Accurately predicting the three-dimensional structures of metal–organic frameworks (MOFs) remains highly challenging due to their intricate atomic arrangements, which existing large language models struggle to represent effectively. This work proposes MOF-LLM, the first large language model framework tailored for modular MOF structure prediction, built upon Qwen-3 8B and enhanced with a block-level generation paradigm to improve spatial reasoning. The approach integrates spatial priors, continual pretraining (CPT), structure-supervised fine-tuning (SFT), and match-driven reinforcement learning, complemented by a novel Soft Adaptive Policy Optimization strategy to enhance structural stability. Experimental results demonstrate that MOF-LLM significantly outperforms current state-of-the-art denoising and language-model-based methods in both prediction accuracy and sampling efficiency.

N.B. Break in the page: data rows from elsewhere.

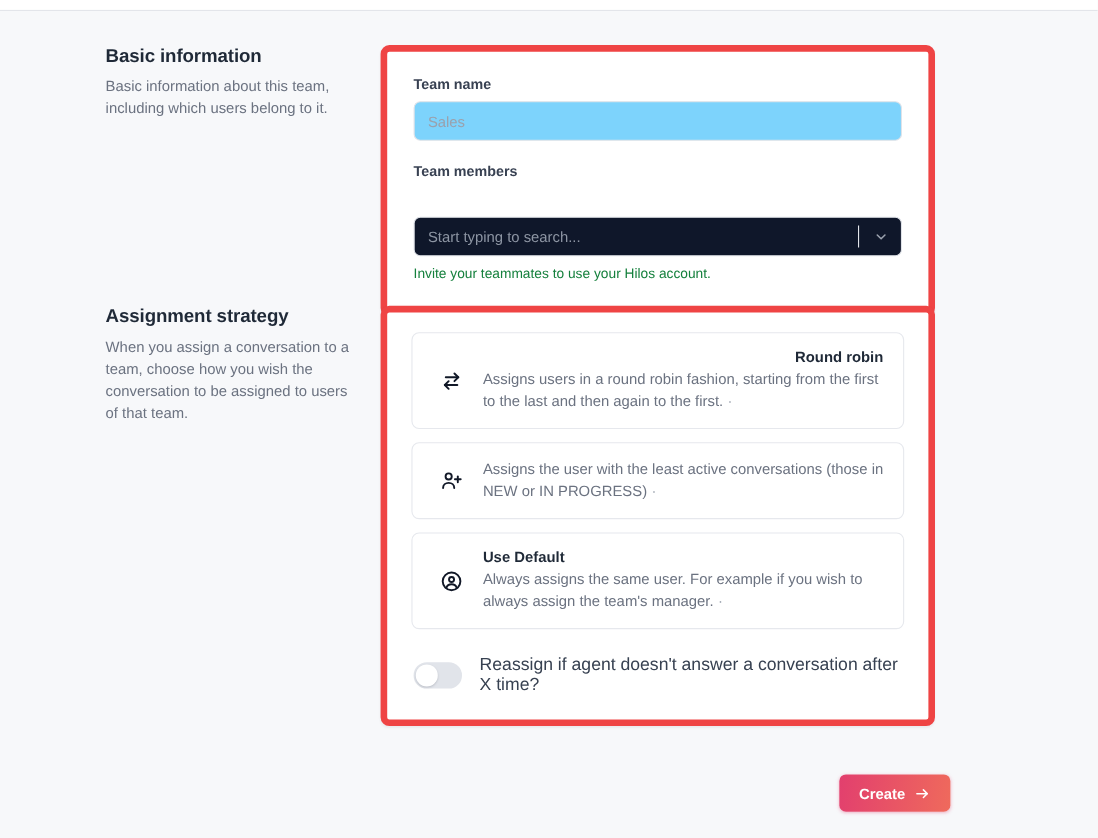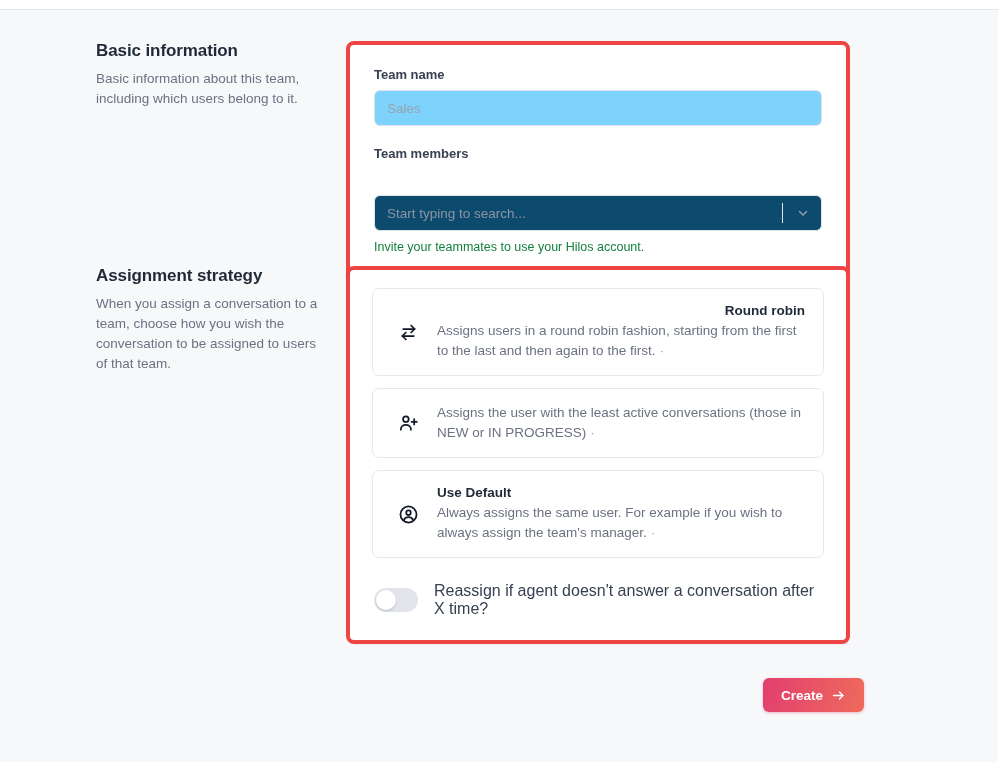--- a/index.html
+++ b/index.html
@@ -53,7 +53,7 @@
   .card {
     background: #ffffff;
     border-radius: 8px;
-    border: 4px solid #ef4444;
+    border: 6px solid #ef4444;
     box-shadow: 0 1px 2px rgba(16,24,40,0.05);
   }
 

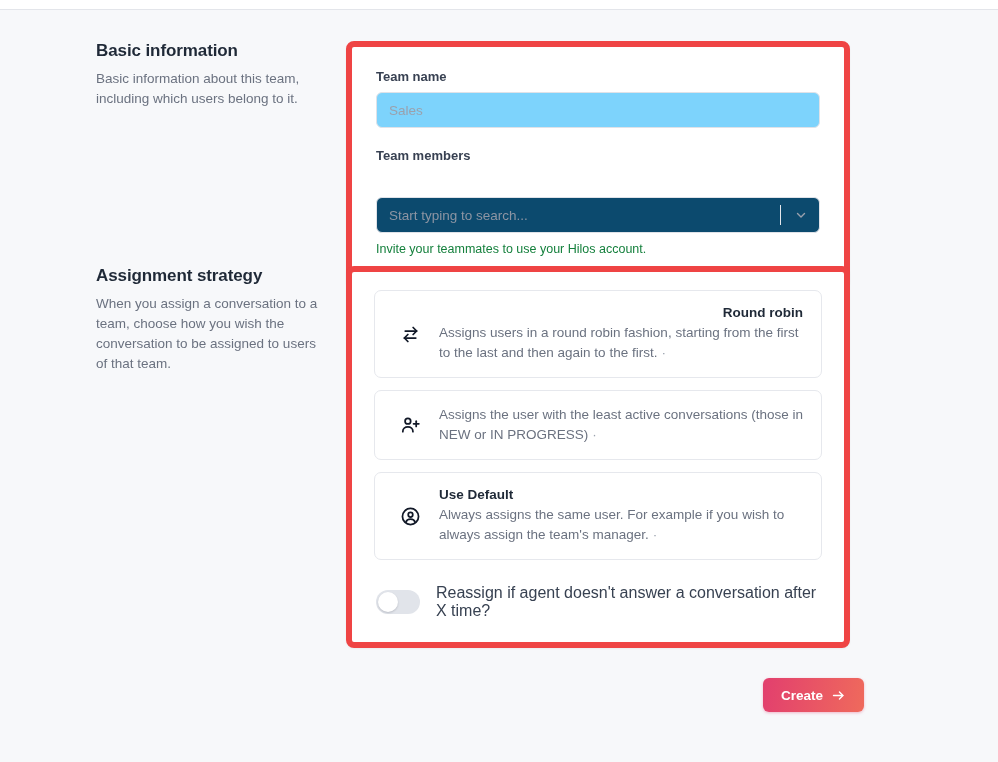--- a/index.html
+++ b/index.html
@@ -90,7 +90,7 @@
     height: 36px;
     border: 1px solid #dfe2e8;
     border-radius: 6px;
-    background: #0c4a6e;
+    background: #0f172a;
     display: flex;
     align-items: center;
     padding: 0 12px;

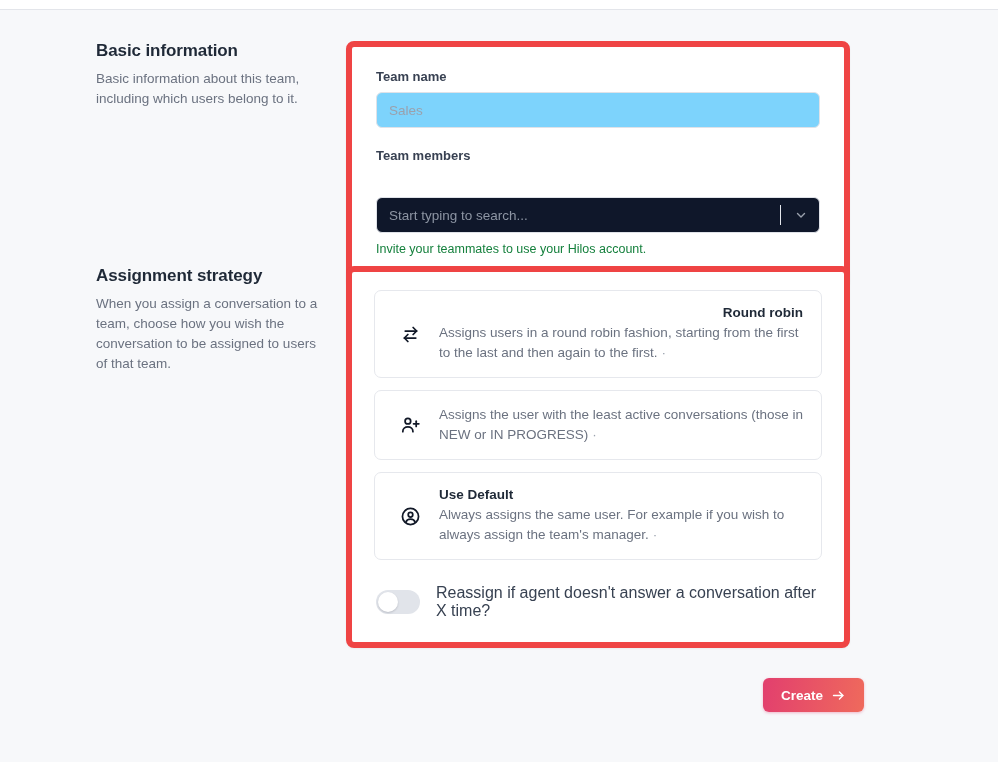--- a/index.html
+++ b/index.html
@@ -120,7 +120,7 @@
   }
 
   
-  #assignment { left: 96px; top: 256px; }
+  #assignment { left: 96px; top: 268px; }
   #assignment .card { width: 504px; padding: 18px 22px 22px 22px; }
 
   .option {

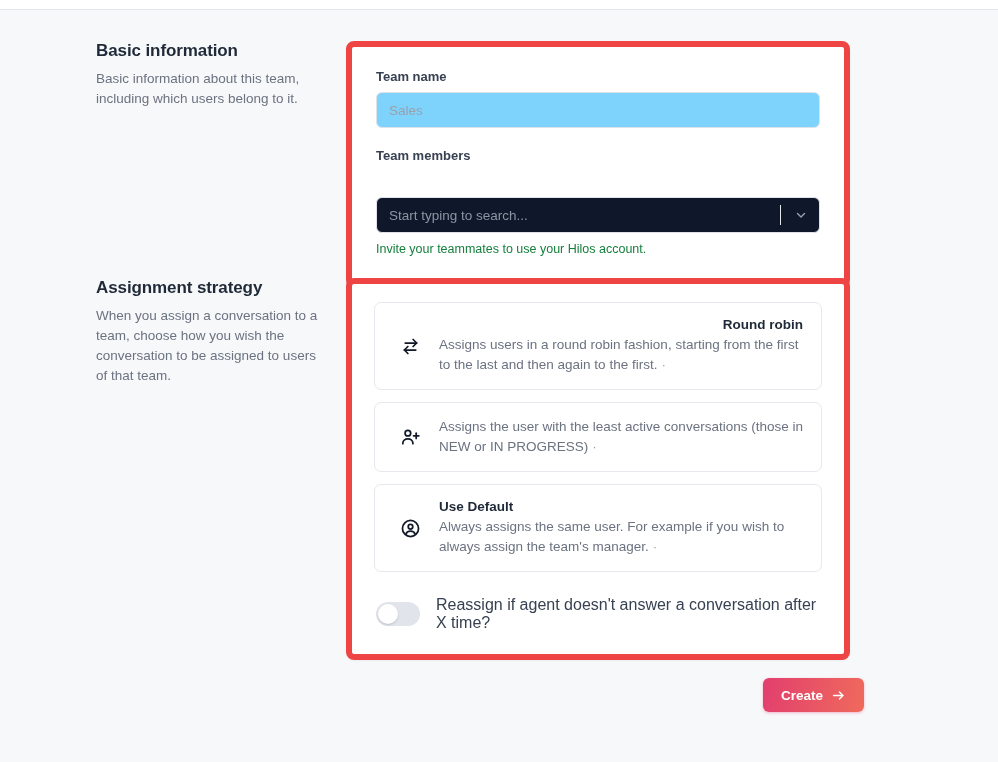--- a/index.html
+++ b/index.html
@@ -198,7 +198,7 @@
   .create-btn {
     position: absolute;
     left: 763px;
-    top: 668px;
+    top: 694px;
     width: 101px;
     height: 34px;
     border: none;

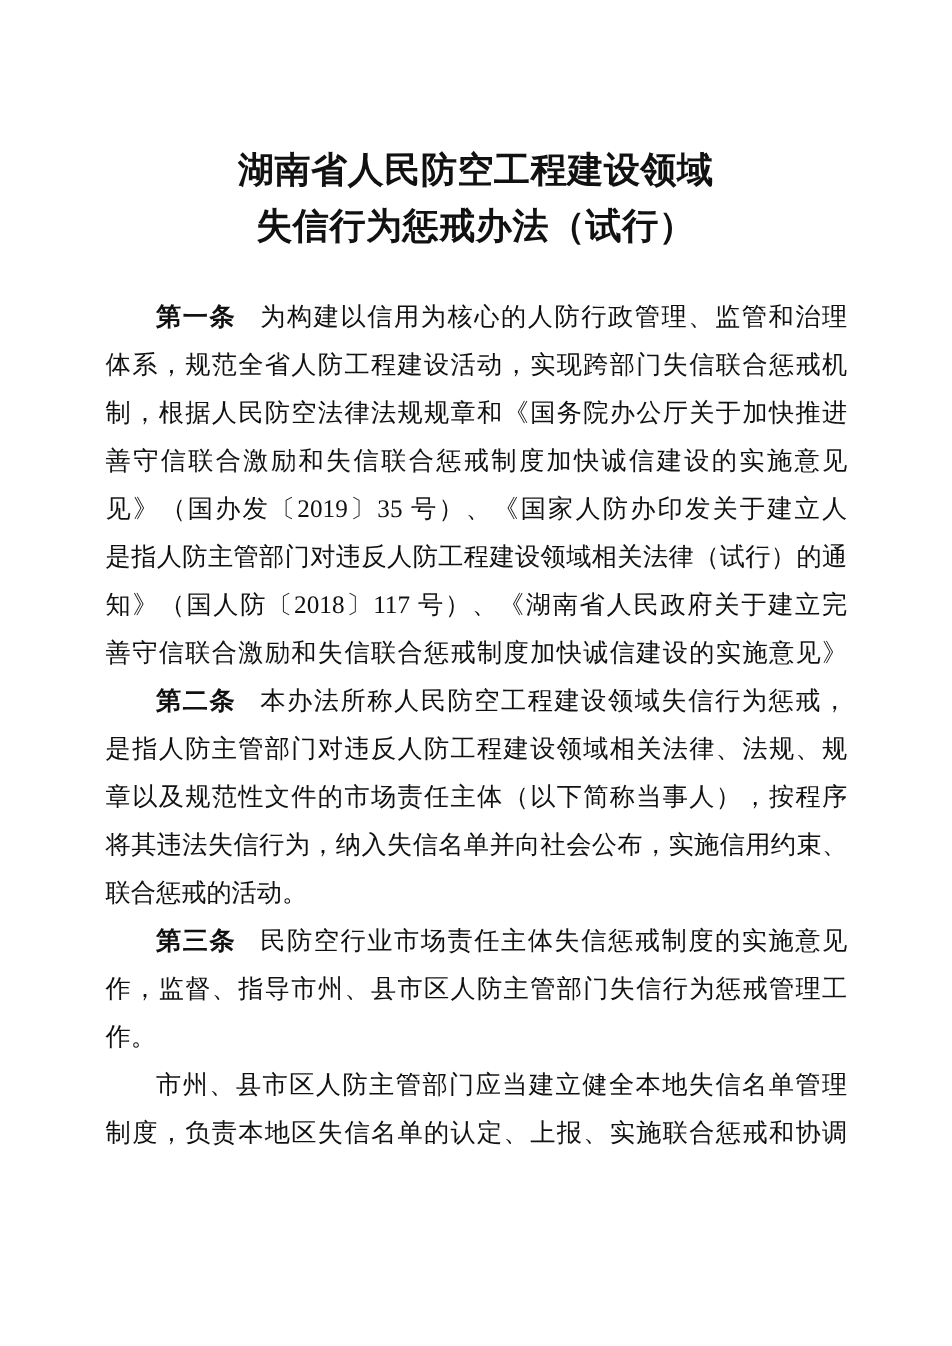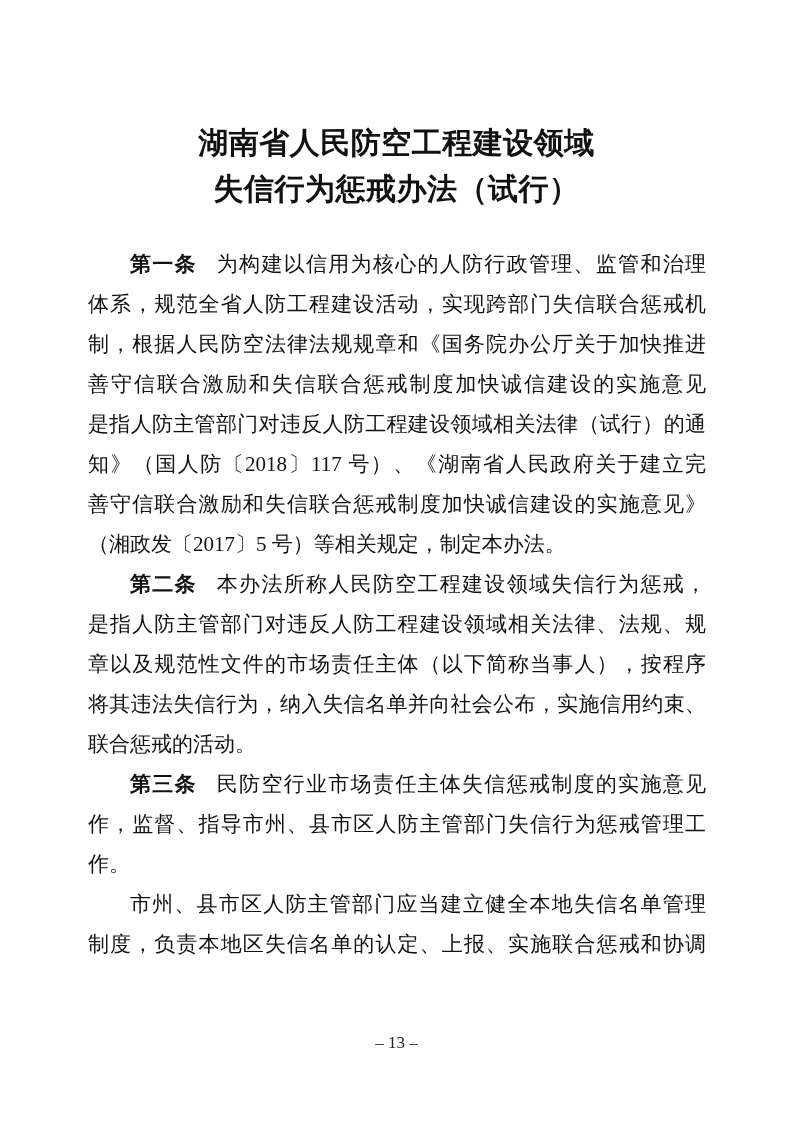--- a/index.html
+++ b/index.html
@@ -76,6 +76,7 @@
       <div class="line">体系，规范全省人防工程建设活动，实现跨部门失信联合惩戒机</div>
       <div class="line">制，根据人民防空法律法规规章和《国务院办公厅关于加快推进</div>
       <div class="line">善守信联合激励和失信联合惩戒制度加快诚信建设的实施意见</div>
+      <div class="line">见》（国办发〔2019〕35 号）、《国家人防办印发关于建立人</div>
       <div class="line">是指人防主管部门对违反人防工程建设领域相关法律（试行）的通</div>
       <div class="line">知》（国人防〔2018〕117 号）、《湖南省人民政府关于建立完</div>
       <div class="line">善守信联合激励和失信联合惩戒制度加快诚信建设的实施意见》</div>

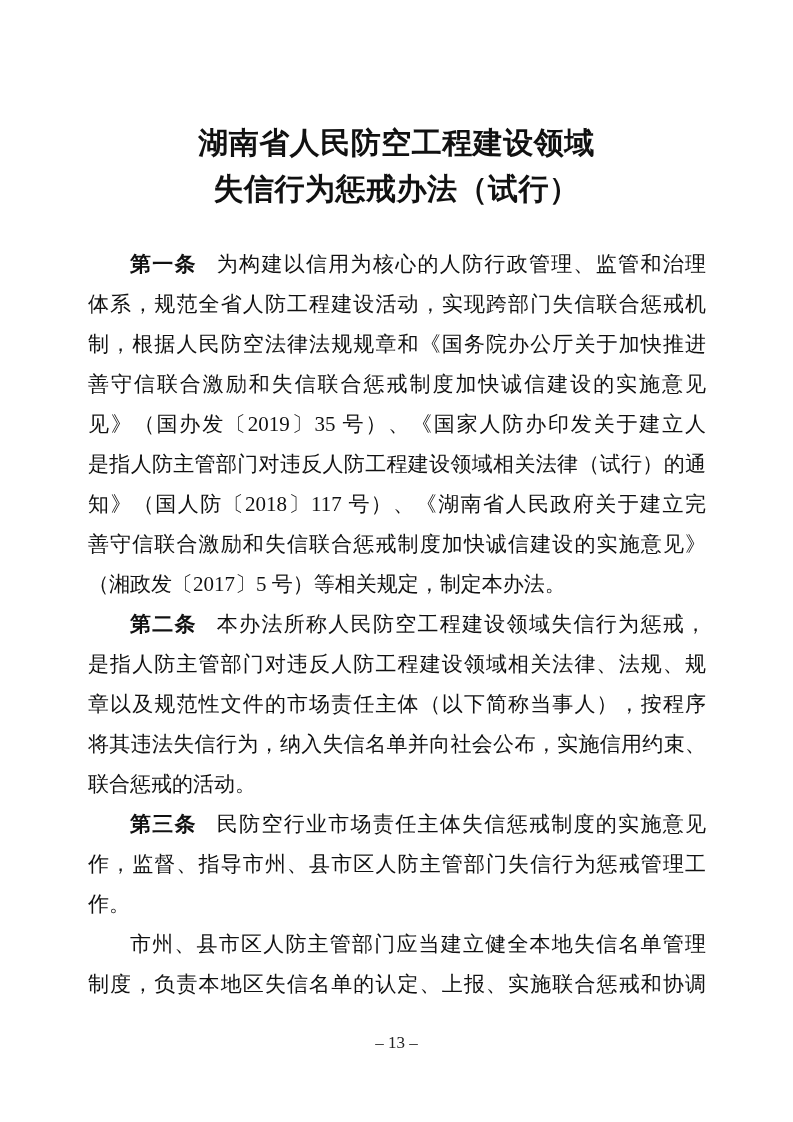--- a/index.html
+++ b/index.html
@@ -80,7 +80,6 @@
       <div class="line">是指人防主管部门对违反人防工程建设领域相关法律（试行）的通</div>
       <div class="line">知》（国人防〔2018〕117 号）、《湖南省人民政府关于建立完</div>
       <div class="line">善守信联合激励和失信联合惩戒制度加快诚信建设的实施意见》</div>
-      <div class="line last">（湘政发〔2017〕5 号）等相关规定，制定本办法。</div>
     </div>
 
     <div>

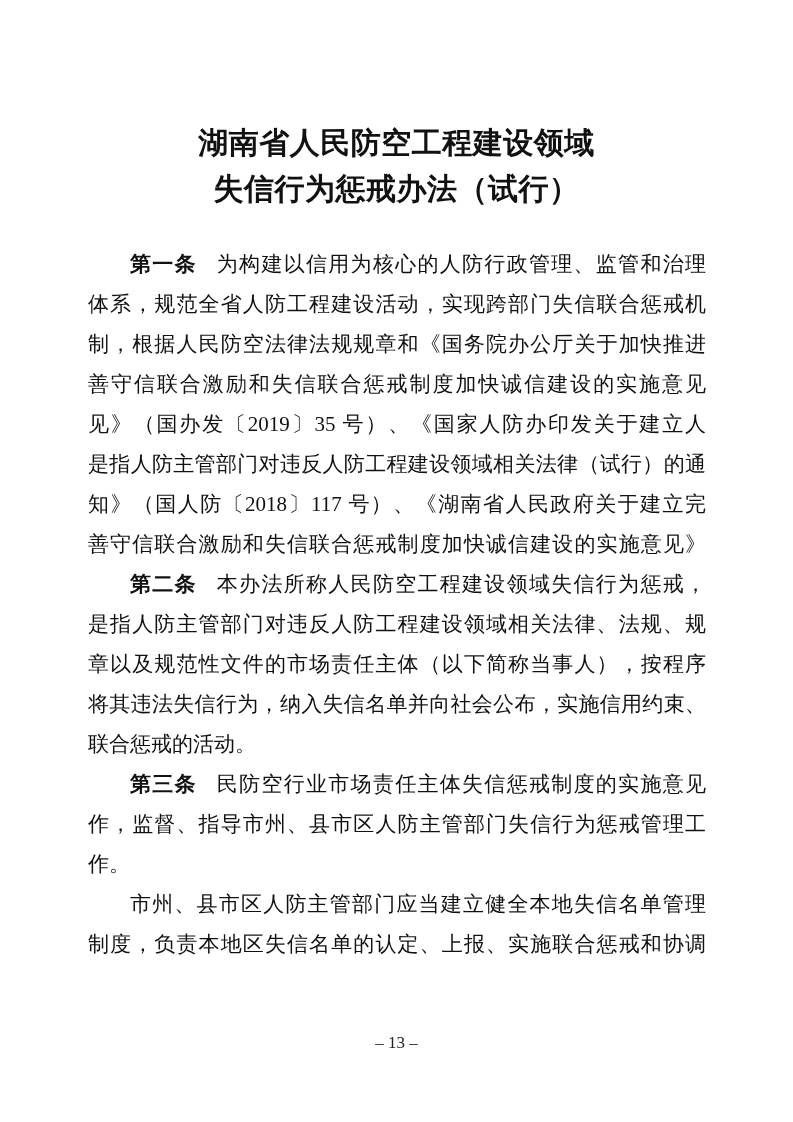--- a/index.html
+++ b/index.html
@@ -103,7 +103,6 @@
 
   </div>
 
-  <div class="footer">– 13 –</div>
 
 </div>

Metal-organic frameworks (MOFs) are porous crystalline materials with broad applications such as carbon capture and drug delivery, yet accurately predicting their 3D structures remains a significant challenge. While Large Language Models (LLMs) have shown promise in generating crystals, their application to MOFs is hindered by MOFs'high atomic complexity. Inspired by the success of block-wise paradigms in deep generative models, we pioneer the use of LLMs in this domain by introducing MOF-LLM, the first LLM framework specifically adapted for block-level MOF structure prediction. To effectively harness LLMs for this modular assembly task, our training paradigm integrates spatial-aware continual pre-training (CPT), structural supervised fine-tuning (SFT), and matching-driven reinforcement learning (RL). By incorporating explicit spatial priors and optimizing structural stability via Soft Adaptive Policy Optimization (SAPO), our approach substantially enhances the spatial reasoning capability of a Qwen-3 8B model for accurate MOF structure prediction. Comprehensive experiments demonstrate that MOF-LLM outperforms state-of-the-art denoising-based and LLM-based methods while exhibiting superior sampling efficiency.